=== Section Start ===
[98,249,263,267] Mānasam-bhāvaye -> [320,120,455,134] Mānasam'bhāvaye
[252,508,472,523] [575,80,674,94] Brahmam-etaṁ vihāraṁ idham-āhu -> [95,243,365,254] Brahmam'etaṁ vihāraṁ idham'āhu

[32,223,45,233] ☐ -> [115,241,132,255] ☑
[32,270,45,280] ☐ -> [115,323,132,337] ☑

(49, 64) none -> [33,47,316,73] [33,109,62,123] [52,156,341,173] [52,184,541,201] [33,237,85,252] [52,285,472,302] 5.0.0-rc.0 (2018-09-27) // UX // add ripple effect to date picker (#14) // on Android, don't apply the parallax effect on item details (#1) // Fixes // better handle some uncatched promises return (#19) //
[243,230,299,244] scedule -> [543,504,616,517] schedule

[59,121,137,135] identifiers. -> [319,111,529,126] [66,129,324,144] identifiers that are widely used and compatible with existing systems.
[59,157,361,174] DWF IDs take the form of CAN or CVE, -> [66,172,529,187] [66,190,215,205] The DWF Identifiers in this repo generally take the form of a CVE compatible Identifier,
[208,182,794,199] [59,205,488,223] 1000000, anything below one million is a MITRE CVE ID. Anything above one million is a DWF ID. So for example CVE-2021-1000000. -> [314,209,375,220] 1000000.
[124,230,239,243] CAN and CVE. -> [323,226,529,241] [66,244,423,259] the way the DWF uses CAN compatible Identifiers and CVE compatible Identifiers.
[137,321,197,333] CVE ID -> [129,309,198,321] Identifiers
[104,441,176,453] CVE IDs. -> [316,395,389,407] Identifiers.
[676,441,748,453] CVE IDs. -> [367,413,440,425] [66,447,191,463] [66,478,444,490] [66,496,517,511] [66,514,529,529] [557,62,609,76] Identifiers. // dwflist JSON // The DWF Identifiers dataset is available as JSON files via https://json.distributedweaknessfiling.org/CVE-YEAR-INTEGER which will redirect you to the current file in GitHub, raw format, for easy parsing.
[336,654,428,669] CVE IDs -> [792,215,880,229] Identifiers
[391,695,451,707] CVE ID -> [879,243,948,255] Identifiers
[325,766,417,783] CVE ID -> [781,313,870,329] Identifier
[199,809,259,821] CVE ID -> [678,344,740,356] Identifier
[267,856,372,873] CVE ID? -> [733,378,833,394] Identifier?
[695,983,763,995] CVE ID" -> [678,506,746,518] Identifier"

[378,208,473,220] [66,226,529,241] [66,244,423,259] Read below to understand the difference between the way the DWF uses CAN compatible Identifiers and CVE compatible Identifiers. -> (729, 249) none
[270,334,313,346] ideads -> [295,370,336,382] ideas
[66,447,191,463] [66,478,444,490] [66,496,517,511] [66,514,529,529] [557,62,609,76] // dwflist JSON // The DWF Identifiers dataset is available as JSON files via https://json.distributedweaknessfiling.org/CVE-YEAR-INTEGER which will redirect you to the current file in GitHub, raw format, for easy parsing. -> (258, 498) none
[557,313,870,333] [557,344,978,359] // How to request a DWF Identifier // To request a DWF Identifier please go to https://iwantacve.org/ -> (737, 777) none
=== Section End ===
Work request:
Filter the listing above by the word "YEAR"; copy each line that passes.

Task response:
[676,441,748,453] CVE IDs. -> [367,413,440,425] [66,447,191,463] [66,478,444,490] [66,496,517,511] [66,514,529,529] [557,62,609,76] Identifiers. // dwflist JSON // The DWF Identifiers dataset is available as JSON files via https://json.distributedweaknessfiling.org/CVE-YEAR-INTEGER which will redirect you to the current file in GitHub, raw format, for easy parsing.
[66,447,191,463] [66,478,444,490] [66,496,517,511] [66,514,529,529] [557,62,609,76] // dwflist JSON // The DWF Identifiers dataset is available as JSON files via https://json.distributedweaknessfiling.org/CVE-YEAR-INTEGER which will redirect you to the current file in GitHub, raw format, for easy parsing. -> (258, 498) none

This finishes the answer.